Aller au contenu

Motivation for a series on TeX tokens and related concepts

The motivation, and methodology used, to produce a series of articles on TeX tokens and related concepts is discussed in this article A New Series of Articles: TeX Tokens and Related Concepts—But Why (and How)? As noted in that article, throughout this series we are basing our discussions and explanations on insights gained through a custom build of Knuth’s original TeX program—using it to produce a series of articles that aims to provide simple descriptions and easy-to-follow explanations of key TeX concepts.

Introduction: what is our aim?

In this article we find out exactly what a TeX token is by tracing the processing journey from characters in the input file to the actual creation of TeX tokens.

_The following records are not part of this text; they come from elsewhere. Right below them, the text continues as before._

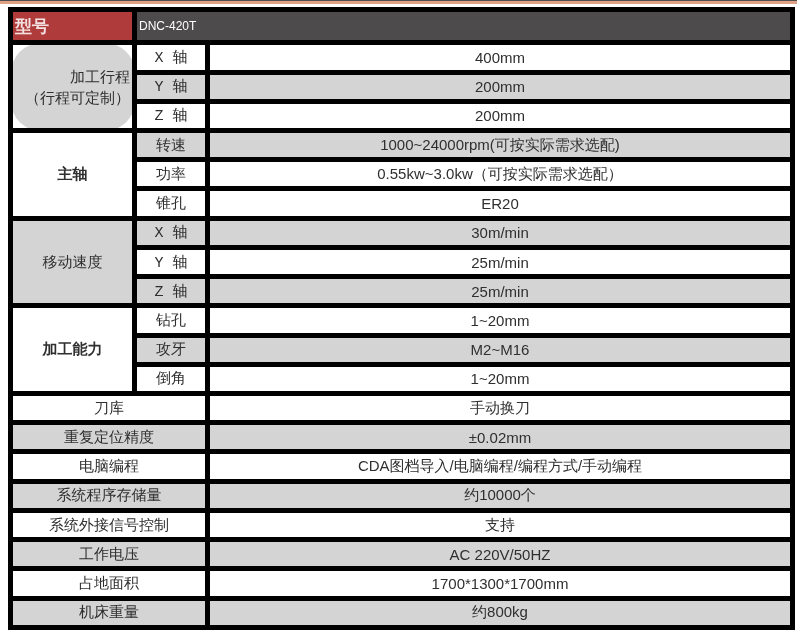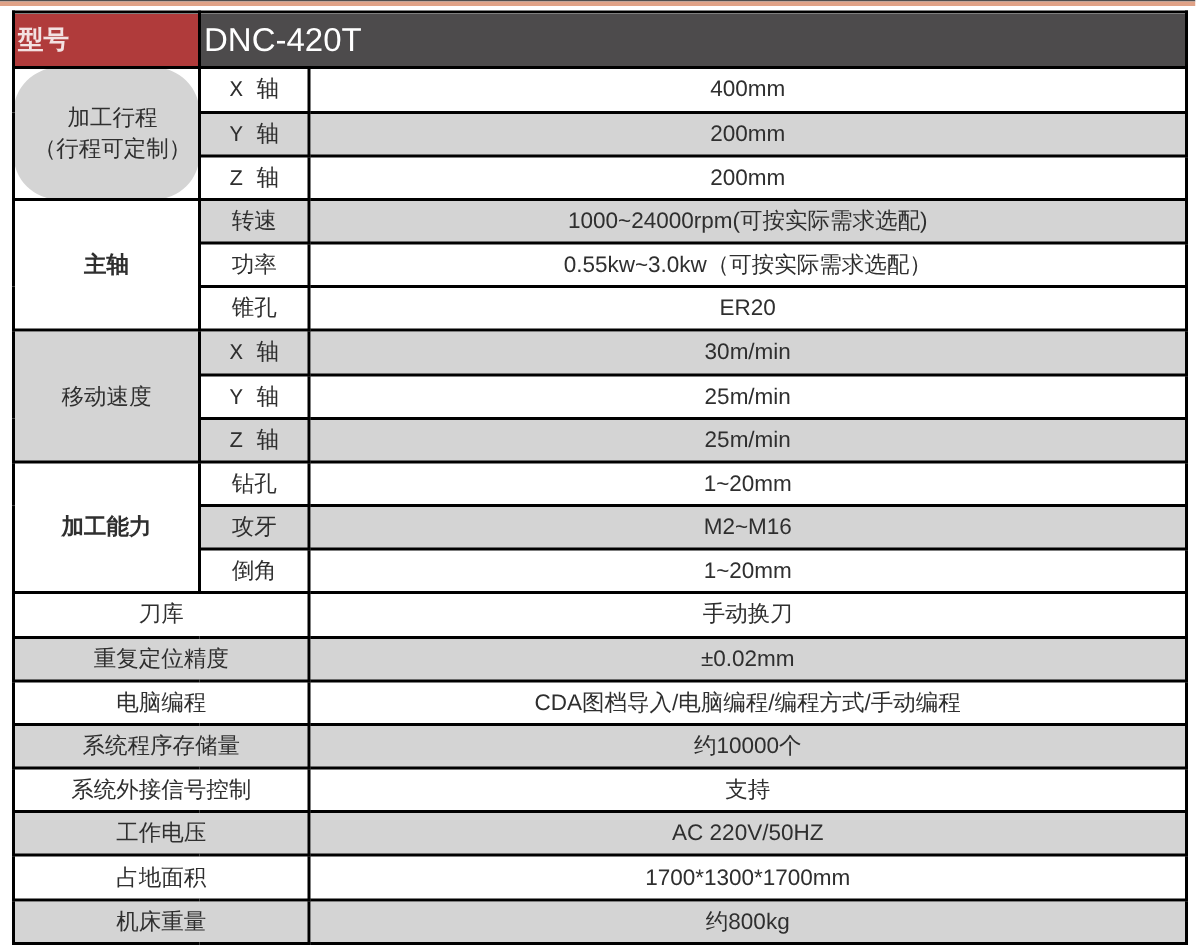--- a/index.html
+++ b/index.html
@@ -23,7 +23,7 @@
     color: #2f2f2f;
   }
   table.spec td, table.spec th {
-    border: 2px solid #000000;
+    border: 5px solid #000000;
     padding: 2px;
     vertical-align: middle;
     white-space: nowrap;

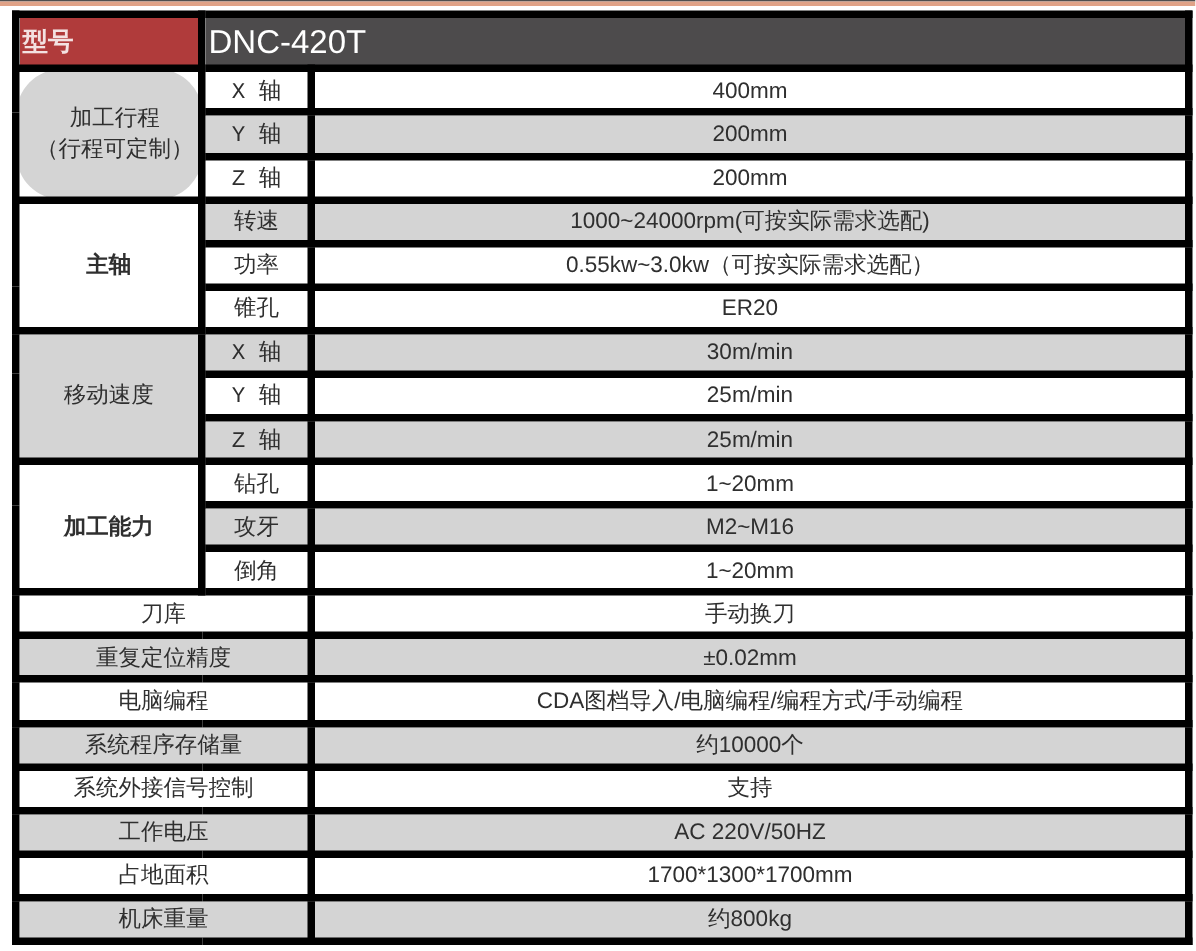--- a/index.html
+++ b/index.html
@@ -41,7 +41,7 @@
   th.model-value {
     background: #4d4b4c;
     color: #ffffff;
-    font-size: 22px;
+    font-size: 12px;
     font-weight: normal;
     text-align: left;
     padding-left: 76px;

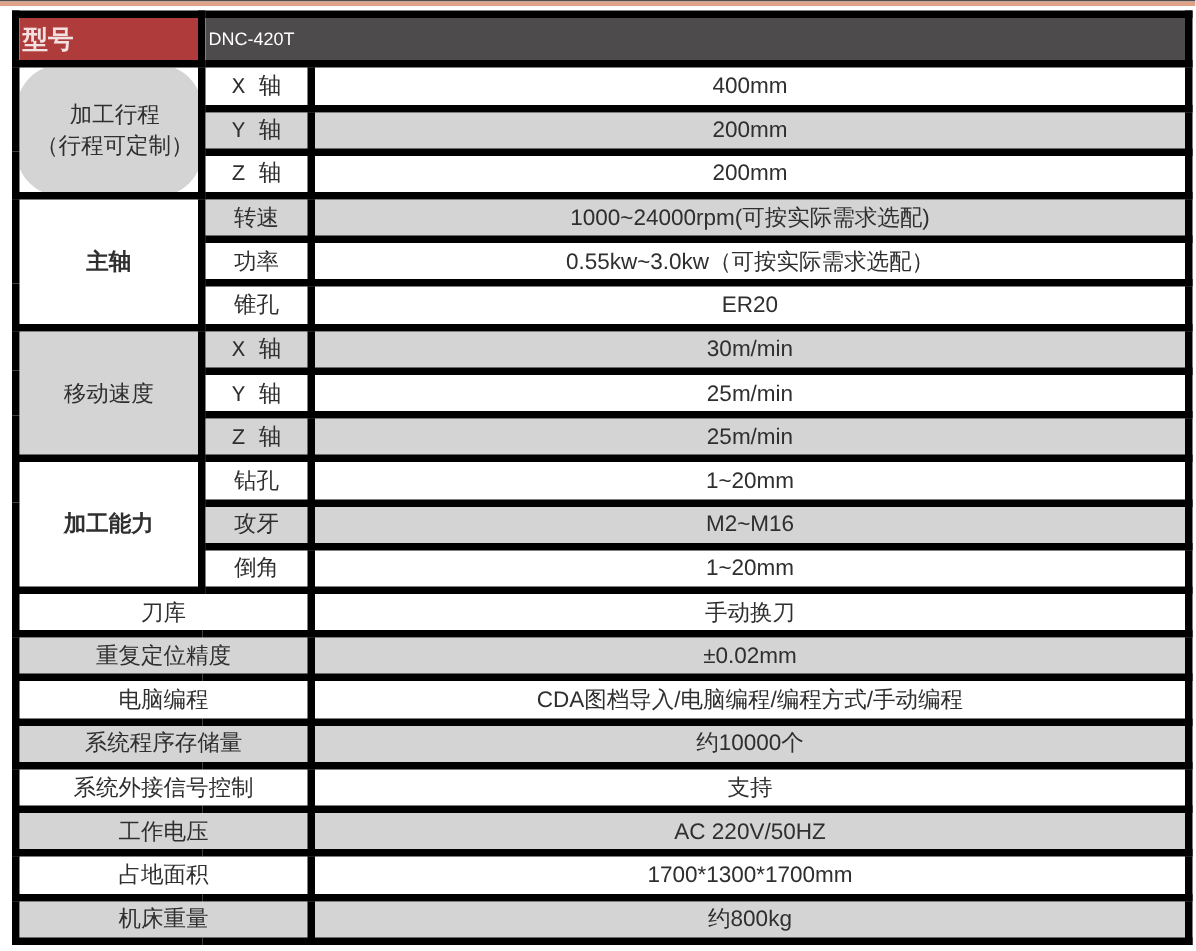--- a/index.html
+++ b/index.html
@@ -54,7 +54,7 @@
   
   td.group-label { text-align: center; }
   td.group-label.travel {
-    text-align: center;
+    text-align: right;
     padding-left: 10px;
     line-height: 21px;
     white-space: normal;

In practice, it is quite complex so we have reduced the process down to its core essentials, striving to make it easy to follow and understand whilst preserving technical accuracy.

We start by introducing some important internal TeX concepts: primitives, command codes and command modifiers. From there, we use a very simple macro example to see exactly how TeX processes the command \def and the resulting token that TeX creates to represent that command.

We conclude with a brief look at how TeX creates tokens to represent characters and how a character’s \catcode does indeed become permanently attached to a character token—something often mentioned in books about TeX but here we see exactly how that is achieved.

The following graphic shows the journey we will summarize—from input text to TeX tokens:

The journey from TeX input to TeX token.

But first: primitives and command codes

Every TeX engine (Knuthian TeX, pdfTeX, XeTeX, LuaTeX) understands a number of built-in commands: the so-called primitives—the fundamental building-block commands that underpin TeX’s programmability. They are called “primitive” because, unlike user-defined macros, they are not constructed from other commands and cannot be further reduced to simpler instructions. For Knuth’s TeX there are approximately 320 primitives—although we should note that other TeX engines such as pdfTeX, XeTeX and LuaTeX have all added new commands to Knuth’s original program and will contain primitives that are not present in Knuth’s TeX software.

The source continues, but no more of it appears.